1.セルレニン耐性酵母S4と野生酵母WS1の混合一次仕込を行い,野生酵母が醪に侵入したことを想定した差し酛反復試験を行った結果,麦麴醪ではS4の酵母純度比が低下する一方,米麴醪では上昇する場合があることを明らかにした。
2.上記1の理由を明らかにするため,米麴と麦麴の違いがS4とWS1に与える影響を詳細に調べたところ,一次醪初期に生成するグルコース,ホルモール態窒素及び多くのアミノ酸,特にアルギニンが麦麴よりも米麴で多いことがわかった。

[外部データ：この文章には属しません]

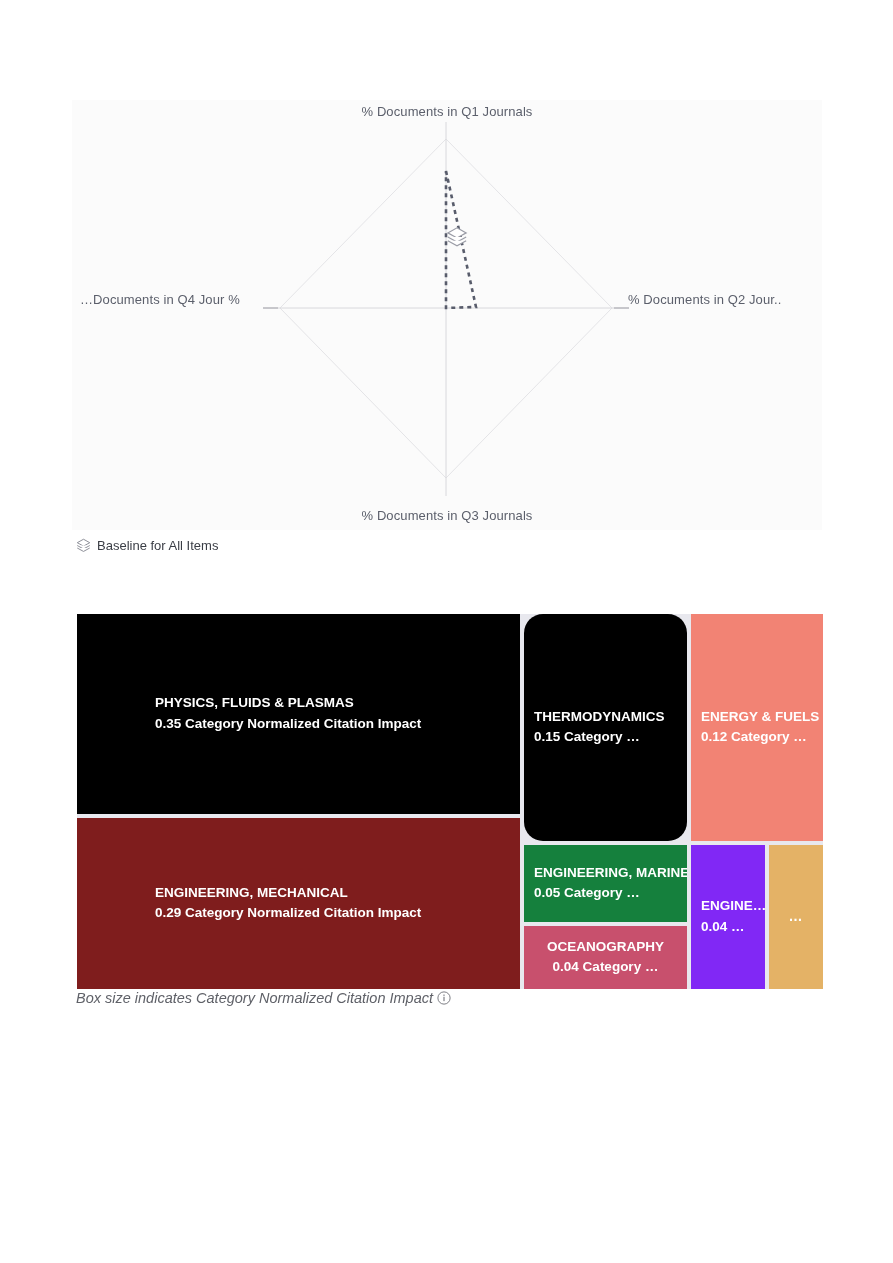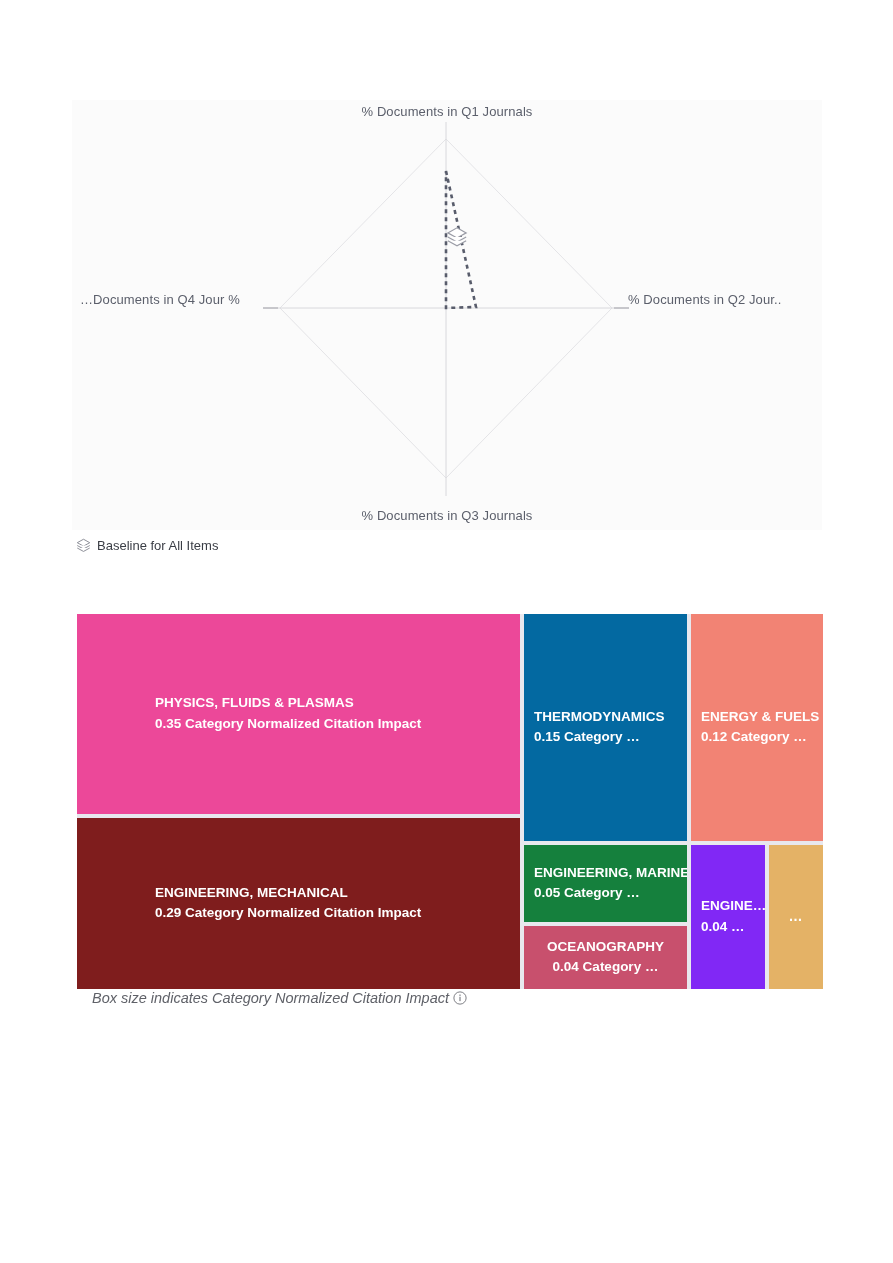--- a/index.html
+++ b/index.html
@@ -120,41 +120,40 @@
   .tm-label .tm-name { display: block; }
   .tm-label .tm-value { display: block; }
   .tm-label.centered { text-align: center; }
   .tm-label.indent { padding-left: 78px; }
   .tm-label.dots {
     text-align: center;
     font-size: 14px;
     letter-spacing: 1px;
   }
 
-  #tm-physics      { left: 0px;   top: 0px;   width: 443px; height: 200px; background: #ec4899; }
+  #tm-physics      { left: 0px;   top: 0px;   width: 443px; height: 200px; background: #000000; }
   #tm-mechanical   { left: 0px;   top: 204px; width: 443px; height: 171px; background: #7f1d1d; }
-  #tm-thermo       { left: 447px; top: 0px;   width: 163px; height: 227px; background: #0369a1; }
+  #tm-thermo       { left: 447px; top: 0px;   width: 163px; height: 227px; background: #000000; border-radius: 19px; }
   #tm-energy       { left: 614px; top: 0px;   width: 132px; height: 227px; background: #f28374; }
   #tm-marine       { left: 447px; top: 231px; width: 163px; height: 77px;  background: #15803d; }
   #tm-oceanography { left: 447px; top: 312px; width: 163px; height: 63px;  background: #c8506d; }
   #tm-engine4      { left: 614px; top: 231px; width: 74px;  height: 144px; background: #8128f5; }
   #tm-more         { left: 692px; top: 231px; width: 54px;  height: 144px; background: #e4b266; }
 
   #treemap-caption {
     position: absolute;
     left: 76px;
     top: 990px;
     font-size: 14.5px;
     font-style: italic;
     color: #5f6168;
     display: flex;
     align-items: center;
     gap: 4px;
     white-space: nowrap;
-    margin-left: 16px;
   }
   #treemap-caption .info-icon {
     width: 14px;
     height: 14px;
     display: inline-block;
   }
 </style>
 </head>
 <body>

3.継代培養を反復したとき,一次醪初期の米麴醪を想定した環境(高窒素環境)でのS4の酵母純度比は麦麴醪を想定した環境(低窒素環境)よりも高く推移した。さらにアルギニンを麦麴醪仕込時に添加すると,差し酛の反復によりS4の酵母純度比が対照(アルギニン無添加)よりも高く推移した。また,一次醪中期を想定した米麴醪環境(高グルコース及び高エタノール環境)においても麦麴醪中期に近い環境(低グルコース及び高エタノール環境)よりもS4の酵母純度は高かった。S4の差し酛反復において高い酵母純度を維持するためには,醪初期は高窒素の環境が必要で,特に窒素源としてアルギニンが寄与しており,醪中期は高濃度グルコース及び高濃度エタノールが必要であり,それぞれの環境において競合する酵母よりも速い増殖速度が必要であることが明らかとなった。
4.S4はWS1よりも細胞膜H
+-ATPase活性が高く,ストレス耐性が高いことが明らかになり,麦麴醪よりストレスが高い米麴醪においてS4がWS1よりも優勢となったと考えられた。

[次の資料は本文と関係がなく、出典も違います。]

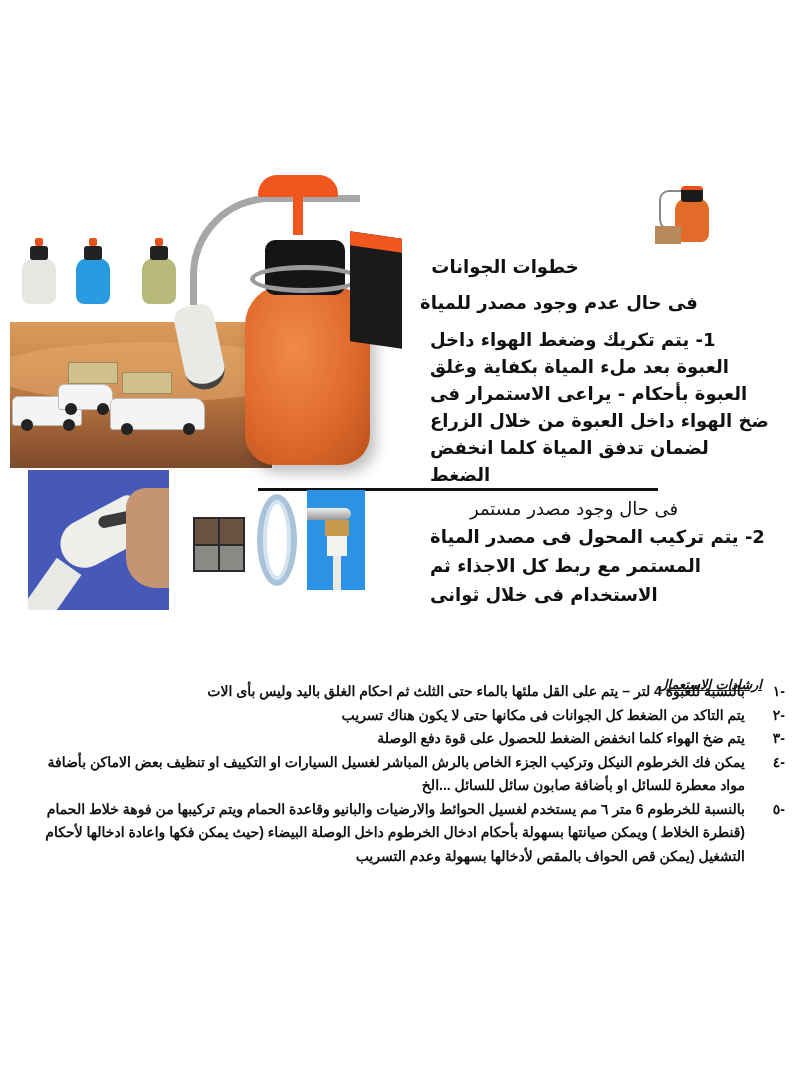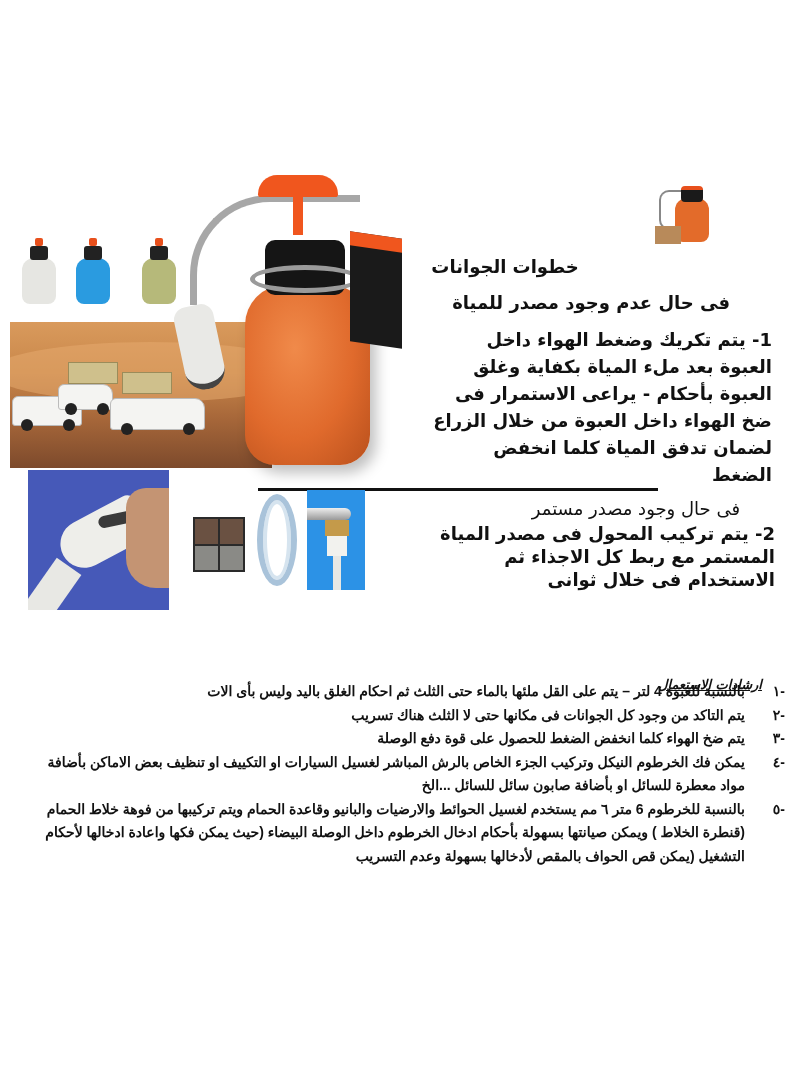--- a/index.html
+++ b/index.html
@@ -41,27 +41,27 @@
     .mb-hose { position: absolute; left: 40px; top: 20px; width: 170px; height: 110px; border: 7px solid #a7a7a7; border-bottom: none; border-right: none; border-radius: 80px 0 0 0; }
     .mb-nozzle { position: absolute; left: 30px; top: 130px; width: 40px; height: 85px; background: #e9e9e6; border-radius: 14px 14px 22px 22px; transform: rotate(-12deg); border-bottom: 6px solid #444; }
 
     .thumb-product { left: 653px; top: 180px; width: 70px; height: 72px; }
     .thumb-product .tb { position: absolute; left: 22px; top: 18px; width: 34px; height: 44px; background: #e36b2a; border-radius: 12px 12px 8px 8px; }
     .thumb-product .tc { position: absolute; left: 28px; top: 6px; width: 22px; height: 16px; background: #1a1a1a; border-radius: 4px; border-top: 4px solid #e8501c; }
     .thumb-product .tl { position: absolute; left: 2px; top: 46px; width: 26px; height: 18px; background: #b88a5a; }
     .thumb-product .th { position: absolute; left: 6px; top: 10px; width: 22px; height: 40px; border: 2px solid #888; border-right: none; border-radius: 10px 0 0 10px; }
 
     
-    .rtl { direction: rtl; text-align: right; unicode-bidi: plaintext; }
+    .rtl { direction: rtl; text-align: left; unicode-bidi: plaintext; }
     .steps-title { left: 420px; top: 256px; width: 170px; font-size: 18px; font-weight: bold; text-align: center; }
     .case-heading-1 { left: 420px; top: 292px; width: 310px; font-size: 18px; font-weight: bold; }
     .step-1 { left: 430px; top: 326px; width: 342px; font-size: 18px; font-weight: bold; line-height: 27px; }
     .divider-line { left: 258px; top: 488px; width: 400px; height: 3px; background: #111; }
     .case-heading-2 { left: 470px; top: 498px; width: 270px; font-size: 18px; font-weight: normal; }
-    .step-2 { left: 430px; top: 522px; width: 345px; font-size: 18px; font-weight: bold; line-height: 23px; }
+    .step-2 { left: 430px; top: 522px; width: 345px; font-size: 18px; font-weight: bold; line-height: 29px; }
 
     
     .hand-photo { left: 28px; top: 470px; width: 141px; height: 140px; background: #4659b8; overflow: hidden; }
     .hand-photo .sprayer { position: absolute; left: 30px; top: 40px; width: 90px; height: 48px; background: #eeeeea; border-radius: 24px 10px 10px 24px; transform: rotate(-28deg); }
     .hand-photo .pipe { position: absolute; left: 6px; top: 90px; width: 30px; height: 70px; background: #e8e8e4; transform: rotate(35deg); }
     .hand-photo .hand { position: absolute; left: 98px; top: 18px; width: 50px; height: 100px; background: #c49473; border-radius: 20px 0 0 30px; }
     .hand-photo .trigger { position: absolute; left: 70px; top: 42px; width: 50px; height: 12px; background: #3a3a3a; border-radius: 6px; transform: rotate(-12deg); }
 
     .tap-steps { left: 193px; top: 517px; width: 52px; height: 55px; background: #2a2a2a; display: grid; grid-template-columns: 1fr 1fr; grid-template-rows: 1fr 1fr; gap: 2px; padding: 2px; }
     .tap-steps div { background: #6a5142; }
@@ -164,21 +164,21 @@
 
 <div class="abs instr-title rtl">ارشادات الاستعمال</div>
 
 <ol class="abs instr-list">
   <li>
     <span class="num">١-</span>
     <span class="txt">بالنسبة للعبوة 4 لتر – يتم على القل ملئها بالماء حتى الثلث ثم احكام الغلق باليد وليس بأى الات</span>
   </li>
   <li>
     <span class="num">٢-</span>
-    <span class="txt">يتم التاكد من وجود كل الجوانات فى مكانها حتى لا الثلث هناك تسريب</span>
+    <span class="txt">يتم التاكد من الضغط كل الجوانات فى مكانها حتى لا يكون هناك تسريب</span>
   </li>
   <li>
     <span class="num">٣-</span>
     <span class="txt">يتم ضخ الهواء كلما انخفض الضغط للحصول على قوة دفع الوصلة</span>
   </li>
   <li>
     <span class="num">٤-</span>
     <span class="txt">يمكن فك الخرطوم النيكل وتركيب الجزء الخاص بالرش المباشر لغسيل السيارات او التكييف او تنظيف بعض الاماكن بأضافة مواد معطرة للسائل او بأضافة صابون سائل للسائل ...الخ</span>
   </li>
   <li>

5.S4の酵母純度比が上昇した米麴醪において最も多かったアミノ酸はアルギニンであり,その資化性は焼酎酵母よりも清酒酵母で高い傾向がみられ,焼酎酵母と清酒酵母の交雑株であるS4は,清酒酵母のアルギニン高資化性を遺伝的に受け継いでいるものと推察された。
なお,本研究で示された米麴と麦麴から溶出する成分の差異及びこの差異の焼酎酵母と野生酵母に対する現象が一般的なものであるかどうかについては,実験データをさらに積み重ねる必要があると考えている。